System.out.println(STRING_VAR);
System.out.println(INT_VAR);
System.out.println(DOUBLE_VAR);
System.out.println(ARRAY_VAR);
System.out.println(A_OTHER_WRAPPER);

}
}

Once the compiler sees code such as this, it optimizes it and starts substituting out the primitives and String objects. ByteCode view of the FinalConstantSubstitute post compilation:

Be cautious of using final constants when accessing in some other class. Since above is a single class so its not getting noticed but if you use the declared public constants in some other class, then changing of constant, you have to recompile the class which is using the constant as well. 
Check below for example:
package com.dapinder.practice;

public class FinalConstantSubstituteMain {

/**
* The class using declared final constants.
* @param args
*/
public static void main(String[] args) {
 
  /** Substituted values */
System.out.println(FinalConstantSubstitute.STRING_VAR);
System.out.println(FinalConstantSubstitute.INT_VAR);
System.out.println(FinalConstantSubstitute.DOUBLE_VAR);
System.out.println(FinalConstantSubstitute.ARRAY_VAR);
System.out.println(FinalConstantSubstitute.A_OTHER_WRAPPER);

}
}

Here compiler will substitute the constant's values from  FinalConstantSubstitute class. For example, change of constant STRING_VAR to some other value say "Google" will not reflect in FinalConstantSubstituteMain class unless FinalConstantSubstituteMain is compiled. The reason is obvious since substitution happens at compile time and is done by the compiler.


Conditional Compilation

This will amaze you when you think how final variables can provide a way where certain lines get conditional compilation based on a particular condition. This can actually save on most debugging code in production and will improve the performance as well.
To understand its power, lets take an example:



package com.dapinder.practice;

public class ConditionalFinal {

private static boolean isLoggingEnabled = false;

/**
* @param args
*/
public static void main(String[] args) {
if (isLoggingEnabled) {
System.out.println("Statment 1");
}
if (isLoggingEnabled) {
System.out.println("Statment 2");
}
if (isLoggingEnabled) {
System.out.println("Statment 3");
}
if (isLoggingEnabled) {
System.out.println("Statment 4");
}
}
}

Please note that variable isLoggingEnabled  is not declared FINAL here.
Check below the bytecode view:

Please note that all IF conditions are very well referencing the variable and if the isLoggingEnabled is true, i will print on the console and when false it wont print but yet have although less on performance as it will check each conditional IF statement. 
This is fine and at first glance does not seem expensive but in production where one method is called by millions of threads and multiple times, this can get expensive.

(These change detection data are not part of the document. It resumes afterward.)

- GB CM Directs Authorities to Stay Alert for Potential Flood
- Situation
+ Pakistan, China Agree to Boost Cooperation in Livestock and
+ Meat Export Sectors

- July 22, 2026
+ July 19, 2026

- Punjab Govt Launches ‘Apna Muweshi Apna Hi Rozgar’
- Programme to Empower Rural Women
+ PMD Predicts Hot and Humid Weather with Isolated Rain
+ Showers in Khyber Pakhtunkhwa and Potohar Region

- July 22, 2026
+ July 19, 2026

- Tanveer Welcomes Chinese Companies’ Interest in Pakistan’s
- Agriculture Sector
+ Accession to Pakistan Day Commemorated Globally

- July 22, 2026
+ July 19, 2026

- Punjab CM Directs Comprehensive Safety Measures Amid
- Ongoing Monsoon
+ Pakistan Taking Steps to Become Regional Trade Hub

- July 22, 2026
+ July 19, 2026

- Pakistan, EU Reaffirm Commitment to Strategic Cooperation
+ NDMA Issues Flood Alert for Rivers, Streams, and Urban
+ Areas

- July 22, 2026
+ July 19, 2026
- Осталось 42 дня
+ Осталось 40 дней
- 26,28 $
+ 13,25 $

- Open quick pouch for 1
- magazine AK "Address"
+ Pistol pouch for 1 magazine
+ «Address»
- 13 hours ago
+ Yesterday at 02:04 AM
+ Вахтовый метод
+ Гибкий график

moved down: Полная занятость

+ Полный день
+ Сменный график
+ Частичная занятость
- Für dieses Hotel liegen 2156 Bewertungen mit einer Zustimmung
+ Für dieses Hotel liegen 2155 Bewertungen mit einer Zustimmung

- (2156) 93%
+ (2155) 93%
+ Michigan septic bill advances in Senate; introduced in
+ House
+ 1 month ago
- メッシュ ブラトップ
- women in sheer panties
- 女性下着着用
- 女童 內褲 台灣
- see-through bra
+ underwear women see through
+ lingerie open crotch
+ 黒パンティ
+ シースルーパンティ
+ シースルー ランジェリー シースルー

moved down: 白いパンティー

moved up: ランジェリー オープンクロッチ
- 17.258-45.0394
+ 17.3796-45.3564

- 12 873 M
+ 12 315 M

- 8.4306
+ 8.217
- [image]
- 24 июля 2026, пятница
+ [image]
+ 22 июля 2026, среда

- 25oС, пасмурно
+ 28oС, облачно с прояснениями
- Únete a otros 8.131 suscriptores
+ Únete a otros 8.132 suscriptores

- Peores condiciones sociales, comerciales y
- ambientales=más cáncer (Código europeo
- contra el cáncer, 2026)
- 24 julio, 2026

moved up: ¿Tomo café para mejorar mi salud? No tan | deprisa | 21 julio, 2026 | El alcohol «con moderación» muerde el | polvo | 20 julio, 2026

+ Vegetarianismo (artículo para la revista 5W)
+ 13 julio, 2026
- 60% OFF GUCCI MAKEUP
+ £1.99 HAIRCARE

Most of us know and have used Log4J and we know not all logging statements are turned on in production. Most of us even do a isDebugEnabled before logging a debug statement.
However When using the isDebugEnabled( ) method in Log4J, the cost is much more than one comparison per if statement.

Now check by converting the isLoggingEnabled variable into a FINAL variable:

package com.dapinder.practice;

public class ConditionalFinal {

private static final boolean isLoggingEnabled = false;

/**
* @param args
*/
public static void main(String[] args) {
if (isLoggingEnabled) {
System.out.println("Statment 1");
}
if (isLoggingEnabled) {
System.out.println("Statment 2");
}
if (isLoggingEnabled) {
System.out.println("Statment 3");
}
if (isLoggingEnabled) {
System.out.println("Statment 4");
}
}
}

By converting the isLoggingEnabled attribute into a final attribute, you have told the compiler that whenever it sees isLoggingEnabled, it should replace it with false as per substitution principle explained above.

One more important point here.
Most of us do get WARNING in any IDE (say Eclipse) whenever a piece of code is unreachable. Here compiler applies the same principle and removes all those statement which are meant to be unreachable or will never execute.
Here, in above example, all these logging statements will disappear.